• REQUIREMENT:
Without including any pictures, write out the data below exactly.

• Before-and-after page screenshots:
━━━━━━━━
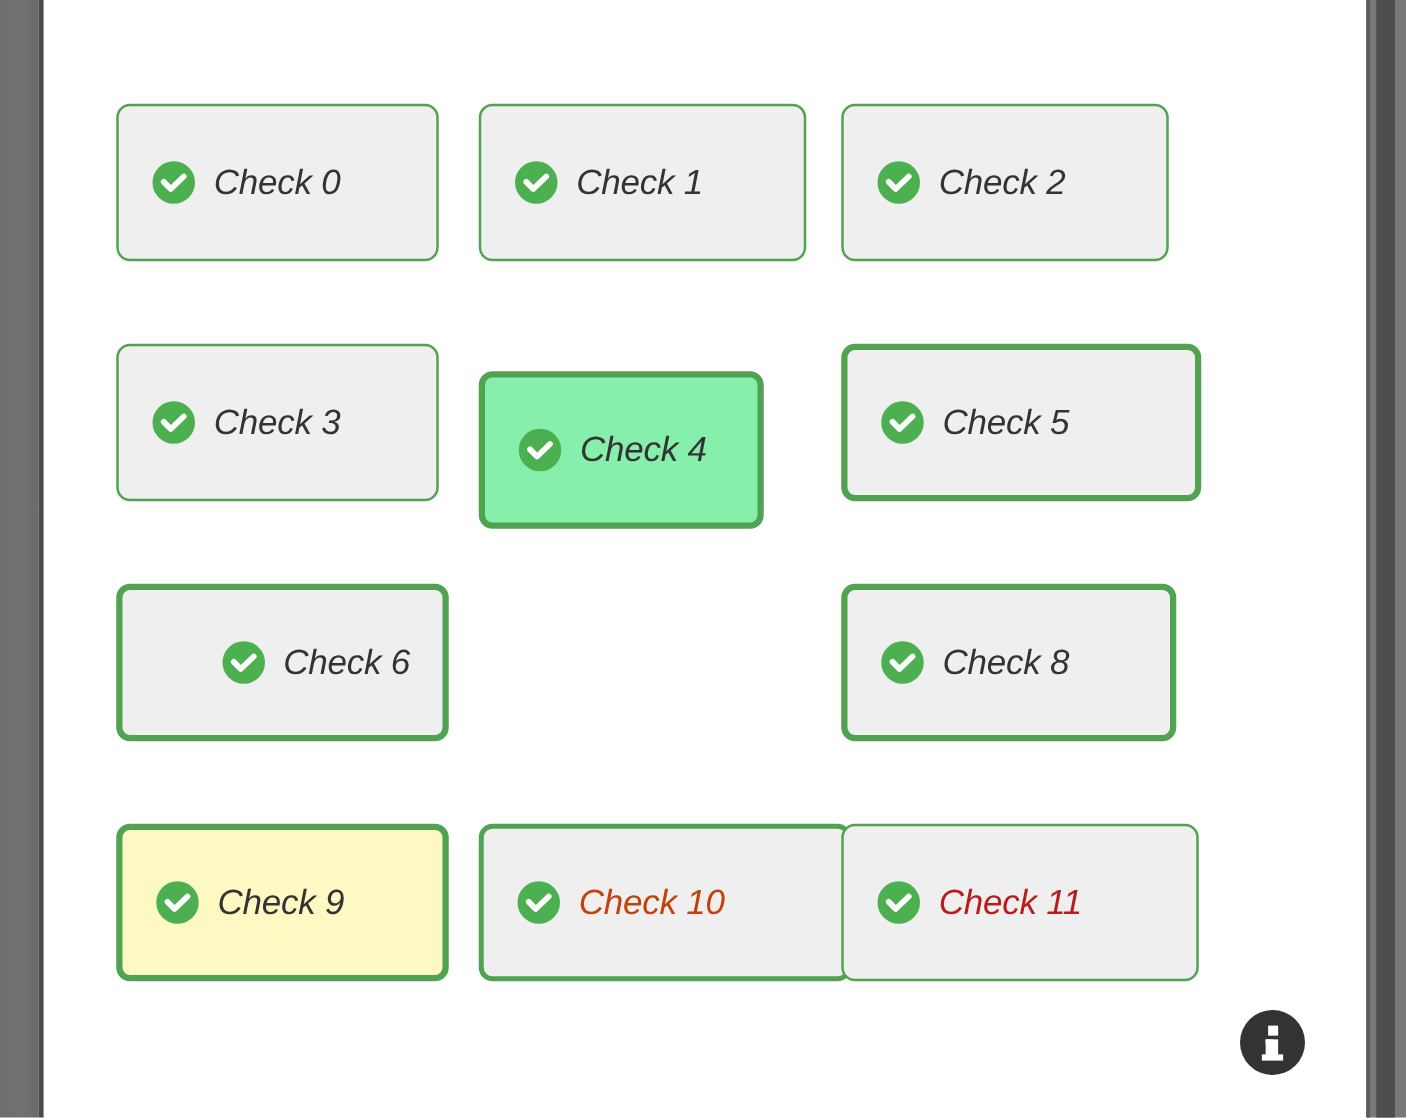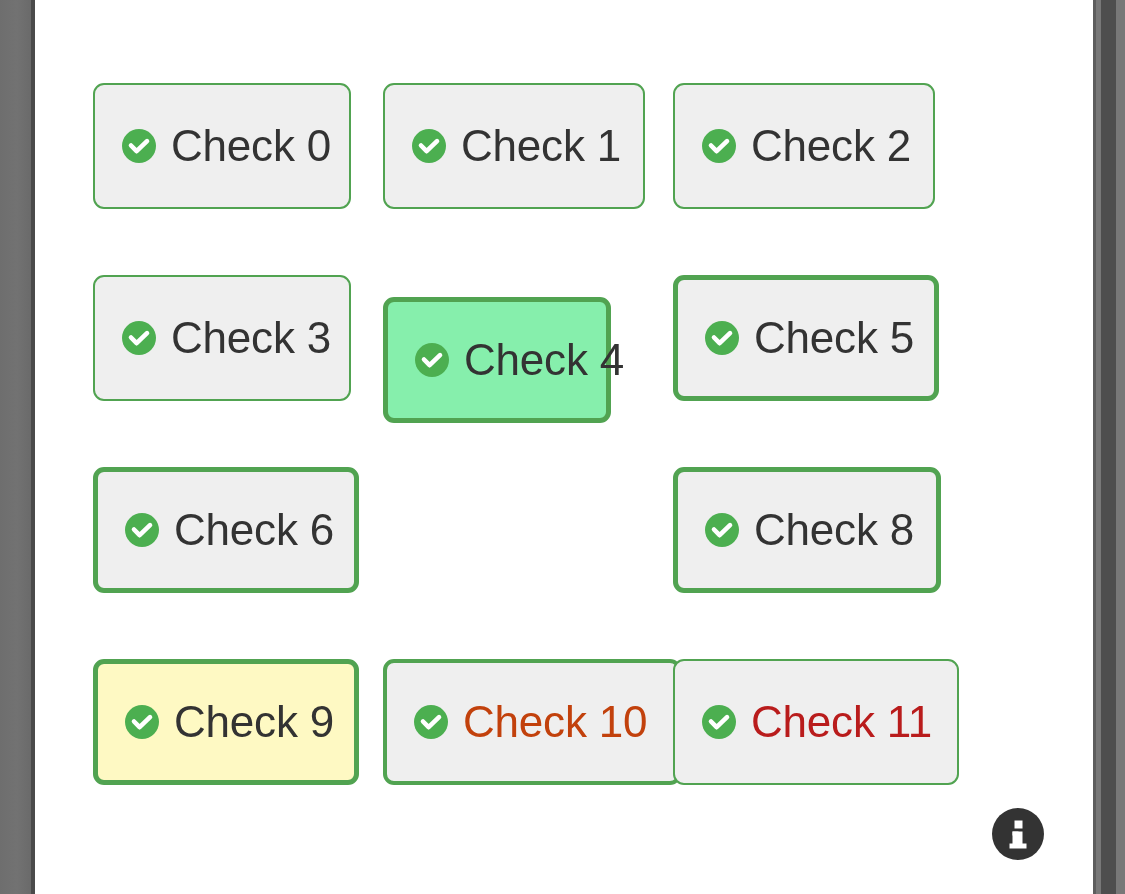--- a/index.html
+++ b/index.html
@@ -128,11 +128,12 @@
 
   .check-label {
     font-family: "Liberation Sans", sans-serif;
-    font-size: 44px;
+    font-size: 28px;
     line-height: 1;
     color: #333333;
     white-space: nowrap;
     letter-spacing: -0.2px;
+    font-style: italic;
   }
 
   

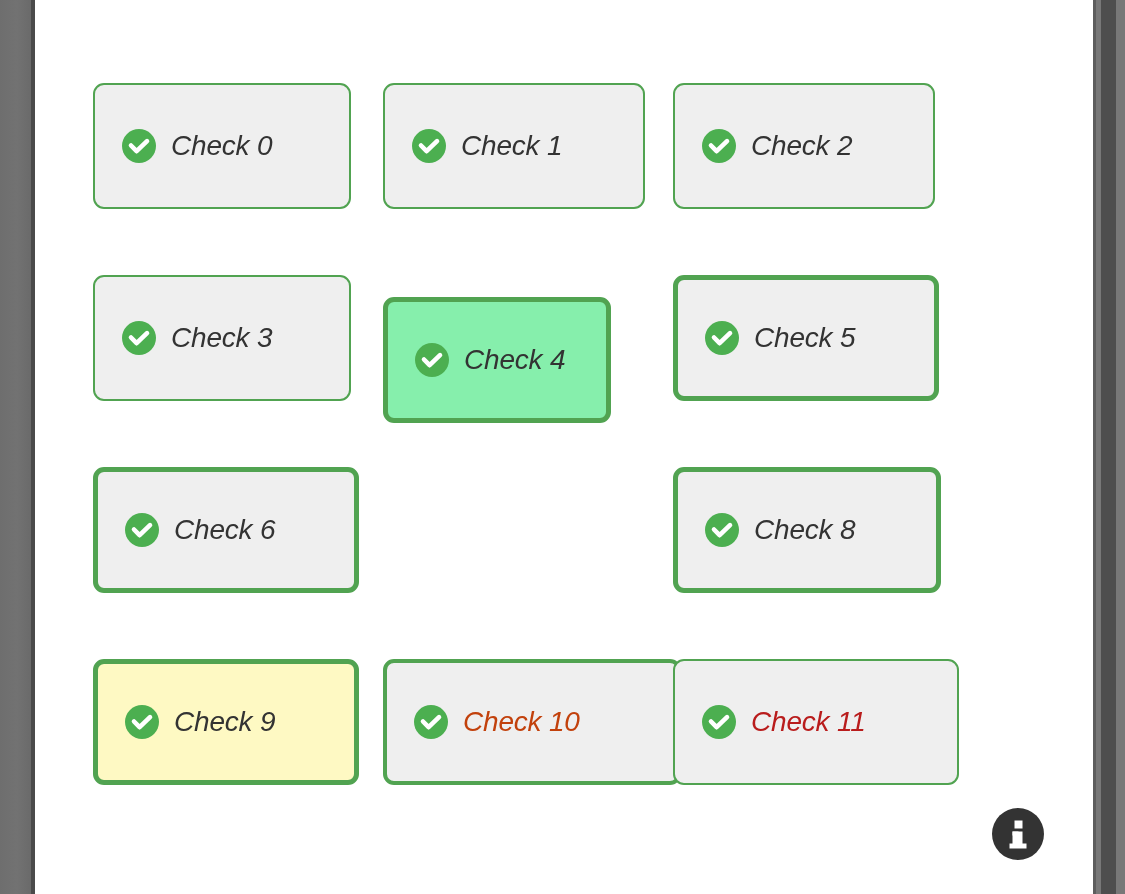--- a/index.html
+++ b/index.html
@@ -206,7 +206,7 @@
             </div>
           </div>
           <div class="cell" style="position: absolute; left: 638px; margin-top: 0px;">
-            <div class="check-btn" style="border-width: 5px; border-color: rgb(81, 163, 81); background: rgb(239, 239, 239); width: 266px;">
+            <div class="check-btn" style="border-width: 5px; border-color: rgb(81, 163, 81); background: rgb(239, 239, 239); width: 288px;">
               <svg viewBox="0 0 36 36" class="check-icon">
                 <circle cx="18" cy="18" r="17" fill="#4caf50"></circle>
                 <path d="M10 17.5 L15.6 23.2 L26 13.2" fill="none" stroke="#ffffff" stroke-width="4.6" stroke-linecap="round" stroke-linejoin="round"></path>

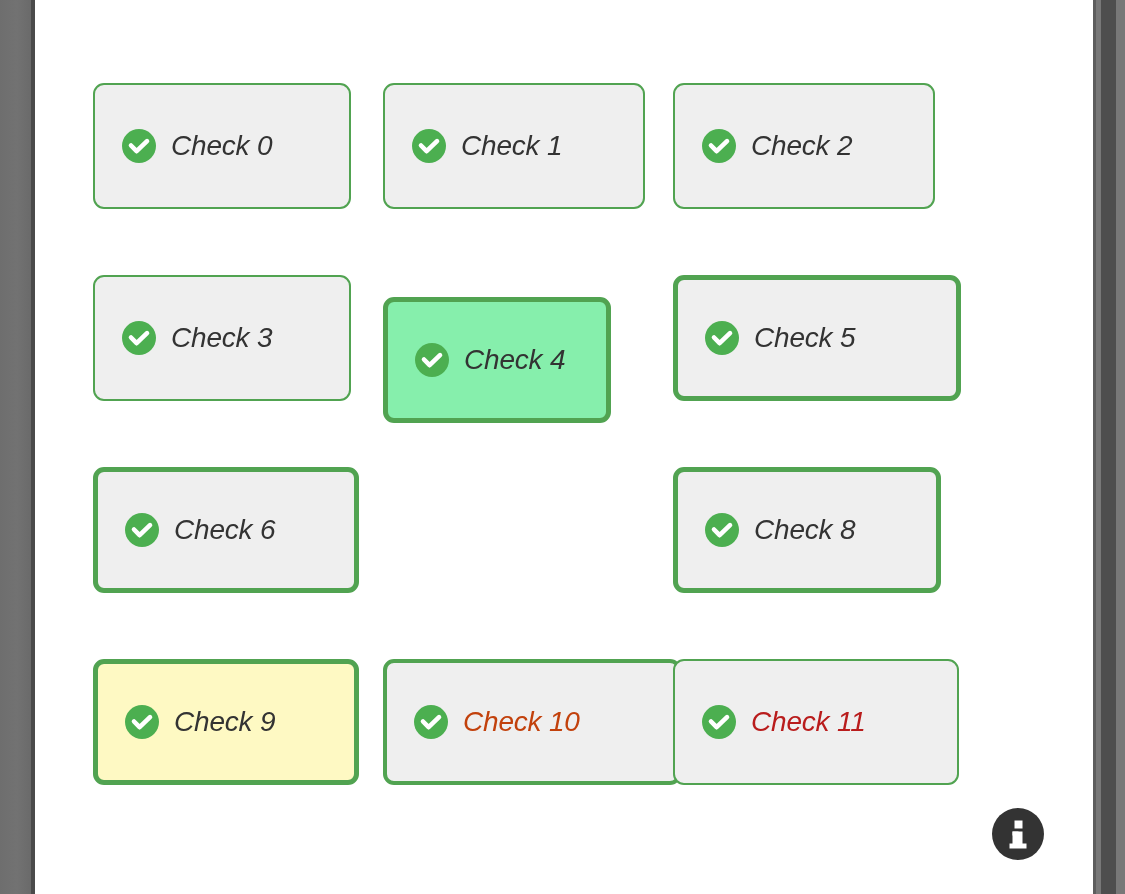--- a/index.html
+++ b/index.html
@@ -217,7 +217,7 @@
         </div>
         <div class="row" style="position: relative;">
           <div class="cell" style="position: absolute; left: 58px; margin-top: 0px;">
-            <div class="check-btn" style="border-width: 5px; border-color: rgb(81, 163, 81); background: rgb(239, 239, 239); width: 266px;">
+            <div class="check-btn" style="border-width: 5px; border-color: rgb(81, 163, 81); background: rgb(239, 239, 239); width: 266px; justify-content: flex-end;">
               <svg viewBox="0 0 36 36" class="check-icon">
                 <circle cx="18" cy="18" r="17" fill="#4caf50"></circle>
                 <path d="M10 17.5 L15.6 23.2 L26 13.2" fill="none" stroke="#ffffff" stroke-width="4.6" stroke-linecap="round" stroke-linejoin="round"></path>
━━━━━━━━
• FINAL ANSWER:
--- a/index.html
+++ b/index.html
@@ -128,11 +128,12 @@
 
   .check-label {
     font-family: "Liberation Sans", sans-serif;
-    font-size: 44px;
+    font-size: 28px;
     line-height: 1;
     color: #333333;
     white-space: nowrap;
     letter-spacing: -0.2px;
+    font-style: italic;
   }
 
   

--- a/index.html
+++ b/index.html
@@ -206,7 +206,7 @@
             </div>
           </div>
           <div class="cell" style="position: absolute; left: 638px; margin-top: 0px;">
-            <div class="check-btn" style="border-width: 5px; border-color: rgb(81, 163, 81); background: rgb(239, 239, 239); width: 266px;">
+            <div class="check-btn" style="border-width: 5px; border-color: rgb(81, 163, 81); background: rgb(239, 239, 239); width: 288px;">
               <svg viewBox="0 0 36 36" class="check-icon">
                 <circle cx="18" cy="18" r="17" fill="#4caf50"></circle>
                 <path d="M10 17.5 L15.6 23.2 L26 13.2" fill="none" stroke="#ffffff" stroke-width="4.6" stroke-linecap="round" stroke-linejoin="round"></path>

--- a/index.html
+++ b/index.html
@@ -217,7 +217,7 @@
         </div>
         <div class="row" style="position: relative;">
           <div class="cell" style="position: absolute; left: 58px; margin-top: 0px;">
-            <div class="check-btn" style="border-width: 5px; border-color: rgb(81, 163, 81); background: rgb(239, 239, 239); width: 266px;">
+            <div class="check-btn" style="border-width: 5px; border-color: rgb(81, 163, 81); background: rgb(239, 239, 239); width: 266px; justify-content: flex-end;">
               <svg viewBox="0 0 36 36" class="check-icon">
                 <circle cx="18" cy="18" r="17" fill="#4caf50"></circle>
                 <path d="M10 17.5 L15.6 23.2 L26 13.2" fill="none" stroke="#ffffff" stroke-width="4.6" stroke-linecap="round" stroke-linejoin="round"></path>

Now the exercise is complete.